* PROBLEM REQUIREMENTS *
Transcribe word for word the lines below from the line with "payment method: Apple Pay -> PayPal" through the line with "subtotal: 6340.09 -> 5958.52", ends included.

* DATA EXTRACTS *

________________________________________

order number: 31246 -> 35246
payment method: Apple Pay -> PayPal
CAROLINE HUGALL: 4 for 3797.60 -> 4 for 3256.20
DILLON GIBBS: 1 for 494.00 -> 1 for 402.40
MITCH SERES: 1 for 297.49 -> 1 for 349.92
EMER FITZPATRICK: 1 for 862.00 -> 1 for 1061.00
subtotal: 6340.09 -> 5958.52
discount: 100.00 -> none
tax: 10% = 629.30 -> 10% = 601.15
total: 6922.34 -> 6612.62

________________________________________

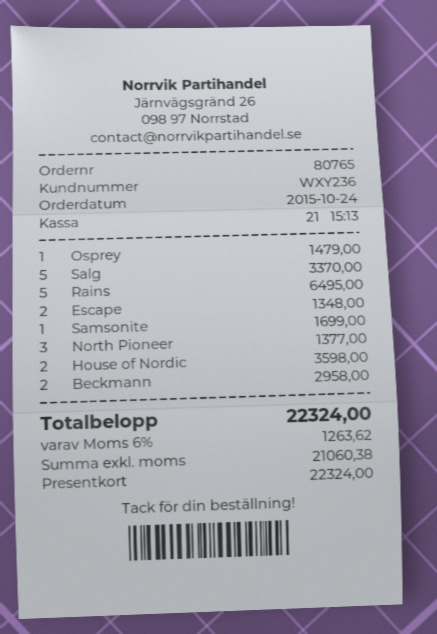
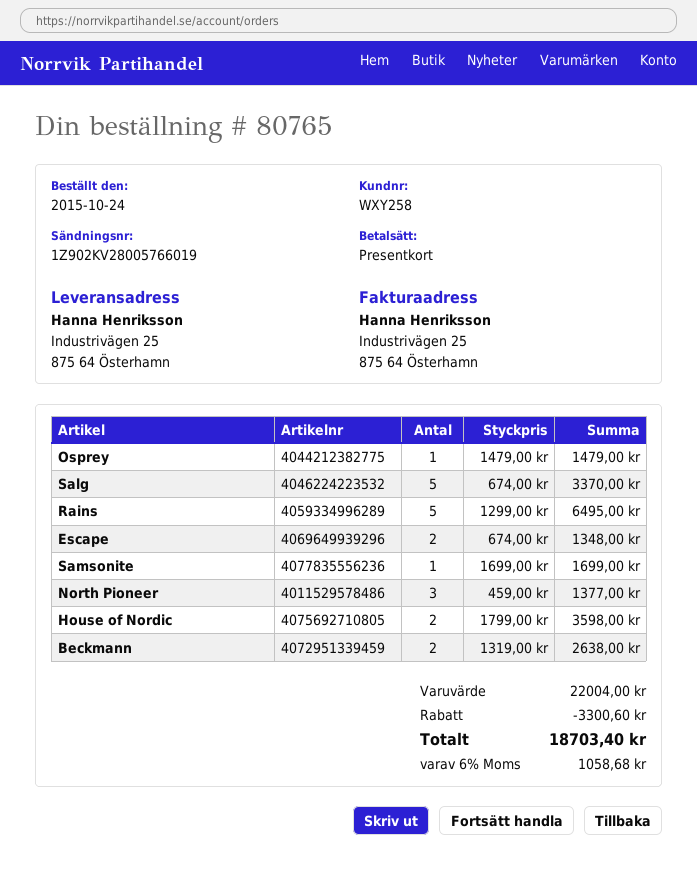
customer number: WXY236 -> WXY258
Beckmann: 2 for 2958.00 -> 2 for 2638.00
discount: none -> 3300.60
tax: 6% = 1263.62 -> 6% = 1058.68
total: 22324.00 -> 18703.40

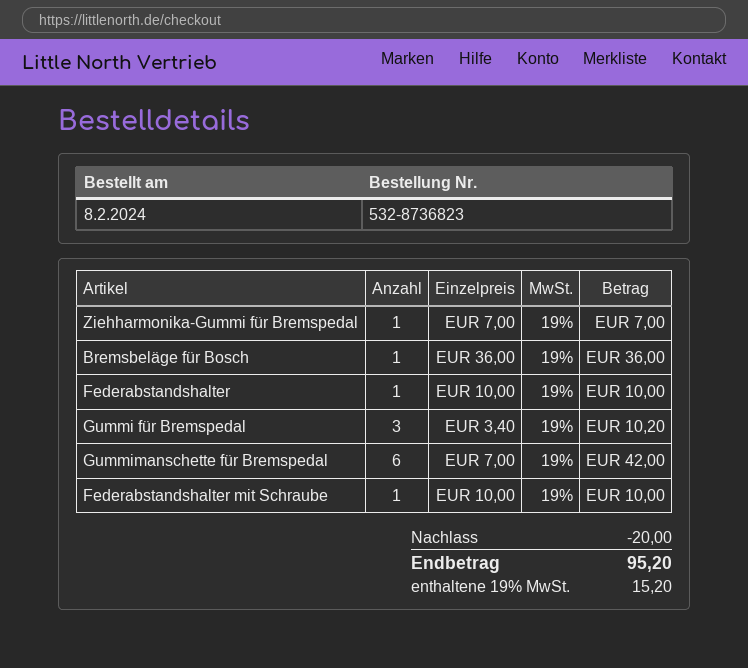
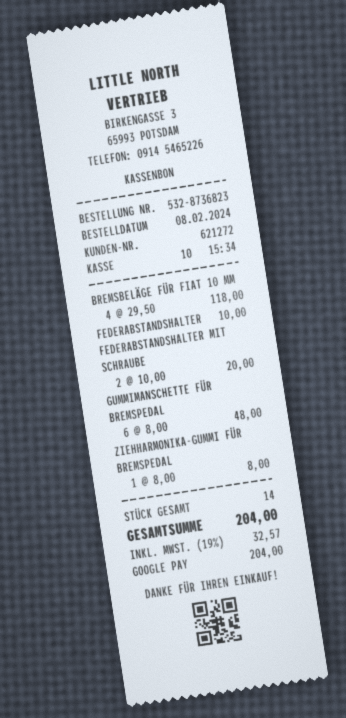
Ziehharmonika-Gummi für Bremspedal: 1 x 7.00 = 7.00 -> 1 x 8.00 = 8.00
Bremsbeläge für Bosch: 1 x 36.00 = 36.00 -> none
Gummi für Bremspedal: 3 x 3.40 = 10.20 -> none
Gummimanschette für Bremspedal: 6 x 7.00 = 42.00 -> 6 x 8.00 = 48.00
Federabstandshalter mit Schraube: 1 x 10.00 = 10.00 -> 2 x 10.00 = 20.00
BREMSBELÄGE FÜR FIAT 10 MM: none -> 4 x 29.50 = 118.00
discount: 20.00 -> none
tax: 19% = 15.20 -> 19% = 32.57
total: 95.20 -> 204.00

________________________________________

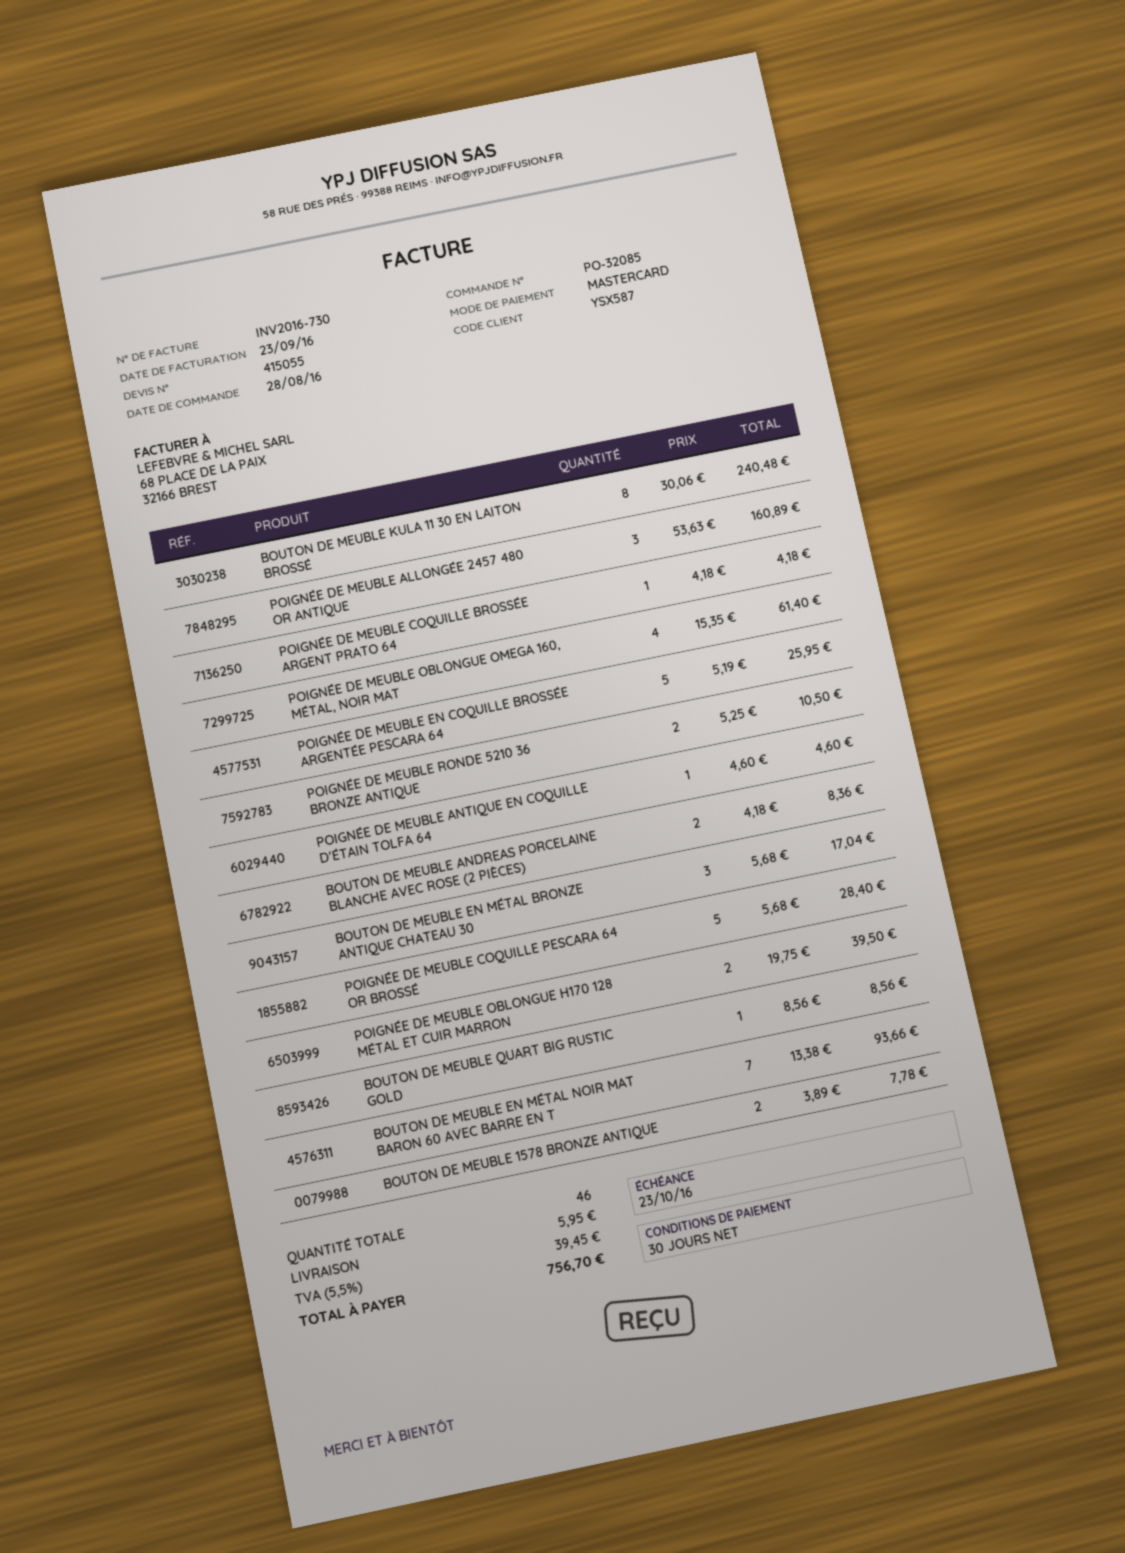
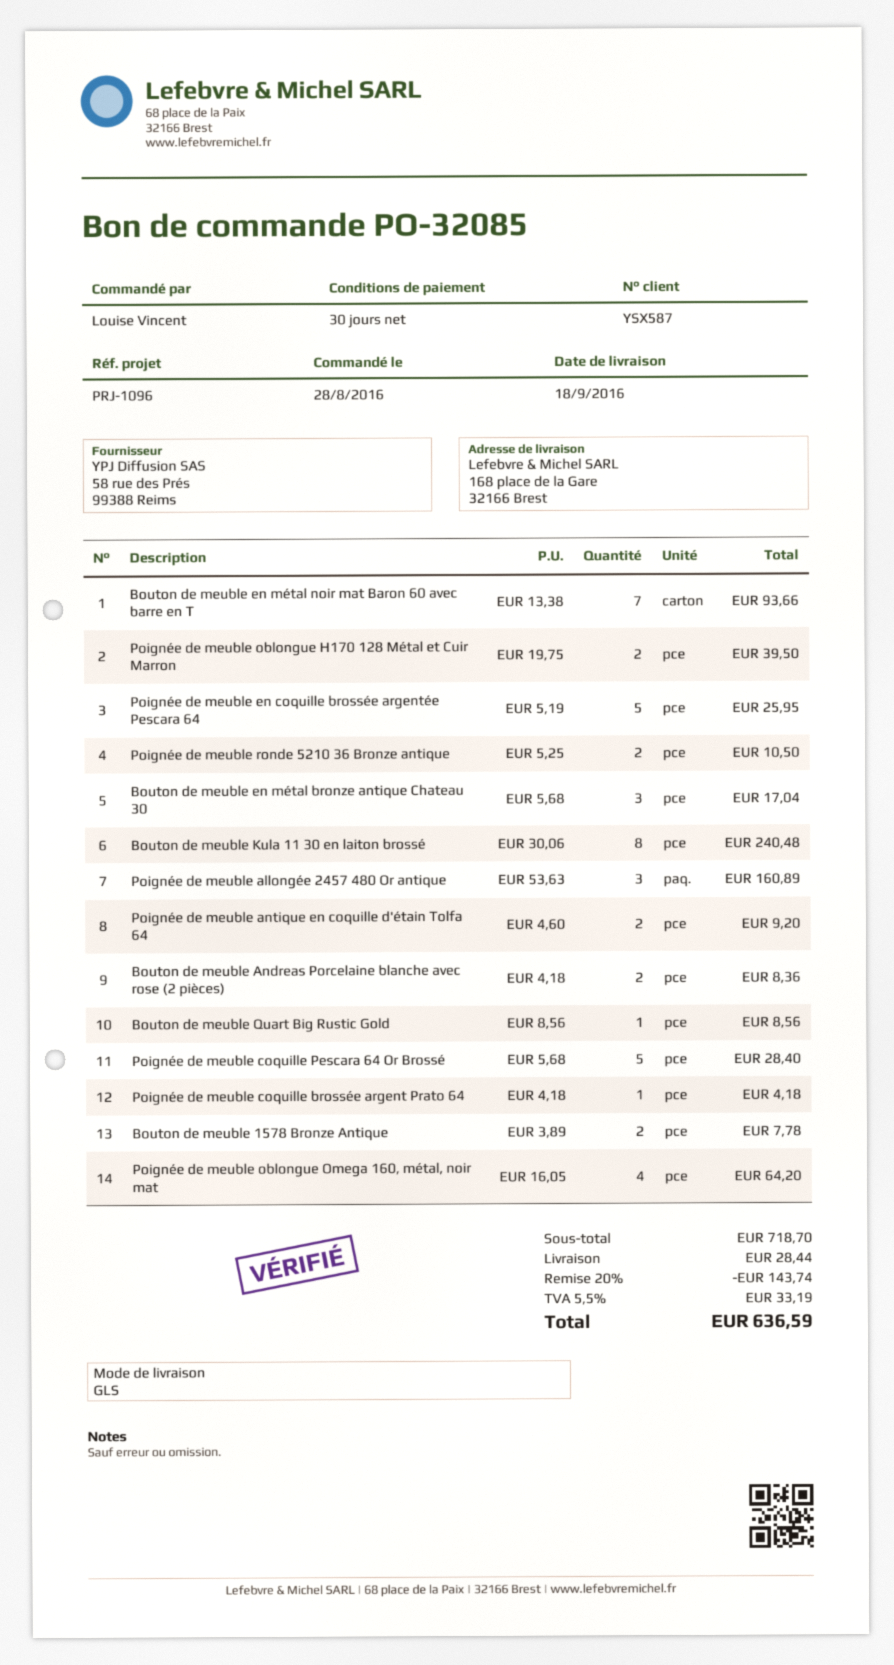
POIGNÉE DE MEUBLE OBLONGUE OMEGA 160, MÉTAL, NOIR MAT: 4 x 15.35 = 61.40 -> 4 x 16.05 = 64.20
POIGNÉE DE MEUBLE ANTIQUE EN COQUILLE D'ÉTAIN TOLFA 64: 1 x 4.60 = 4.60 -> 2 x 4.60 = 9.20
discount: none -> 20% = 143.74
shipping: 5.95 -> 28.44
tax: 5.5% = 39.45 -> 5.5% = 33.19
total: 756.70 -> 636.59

________________________________________

* OUTPUT FOR THIS TASK *
payment method: Apple Pay -> PayPal
CAROLINE HUGALL: 4 for 3797.60 -> 4 for 3256.20
DILLON GIBBS: 1 for 494.00 -> 1 for 402.40
MITCH SERES: 1 for 297.49 -> 1 for 349.92
EMER FITZPATRICK: 1 for 862.00 -> 1 for 1061.00
subtotal: 6340.09 -> 5958.52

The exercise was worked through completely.